COIN, IW, and Development - technical fixes to wicked problems?

Benjamin Friedman makes an important point about mistaking lessons-learned from Iraq and Afghanistan for a science of stabilization and development. We still haven't fully grasped the inherently political component in these operations, at least not in Afghanistan.

Thought experiment: If Israel were to occupy Gaza for another 10 years following all the rules in FM 3-24, would the Palestinians become reconciled to a loss of political identity, or even the loss of Jerusalem?

This isn't to say that lessons can't be learned, but rather that reality can be intractable. In any COIN or stability operation, and many development challenges, there is an irreducible political core that can't be addressed merely by force or dollars. There are windows of opportunity for negotiation, and sometimes they close.

Careful conflict assessment is necessary to determine whether an intervention can possibly be undertaken successfully. And of course you might end up wrong.
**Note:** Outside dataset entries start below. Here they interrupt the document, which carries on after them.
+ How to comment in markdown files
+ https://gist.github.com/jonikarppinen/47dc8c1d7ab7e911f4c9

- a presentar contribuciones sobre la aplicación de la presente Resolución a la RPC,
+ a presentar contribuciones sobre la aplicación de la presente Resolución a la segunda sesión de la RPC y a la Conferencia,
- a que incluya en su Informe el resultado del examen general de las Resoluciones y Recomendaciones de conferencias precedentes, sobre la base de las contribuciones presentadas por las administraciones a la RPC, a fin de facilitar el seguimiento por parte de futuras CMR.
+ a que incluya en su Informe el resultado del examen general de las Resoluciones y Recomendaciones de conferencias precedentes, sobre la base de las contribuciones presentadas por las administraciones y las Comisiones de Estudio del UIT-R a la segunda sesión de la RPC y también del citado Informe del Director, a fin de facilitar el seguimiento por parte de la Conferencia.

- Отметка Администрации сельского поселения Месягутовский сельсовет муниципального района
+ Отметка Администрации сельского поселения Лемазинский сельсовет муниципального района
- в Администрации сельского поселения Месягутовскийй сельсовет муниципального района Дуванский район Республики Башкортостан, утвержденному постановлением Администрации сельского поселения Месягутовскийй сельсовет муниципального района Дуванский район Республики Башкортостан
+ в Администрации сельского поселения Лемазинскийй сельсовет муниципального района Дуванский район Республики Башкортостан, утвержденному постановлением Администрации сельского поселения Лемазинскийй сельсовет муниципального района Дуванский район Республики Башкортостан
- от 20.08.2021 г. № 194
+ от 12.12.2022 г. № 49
I'm reminded of a psychological study from the early 80's. A variety of people were asked to play something similar to Atari's Pong (remember the sliding bars and the bouncing ball?). Afterward they were asked to what degree they could control the direction the ball would bounce off the bar. Type "A" personalities thought 70%, most people thought around 50% [I get why that's funny, really]. Only the clinically depressed were able to accurately able to gauge their degree of control - zero.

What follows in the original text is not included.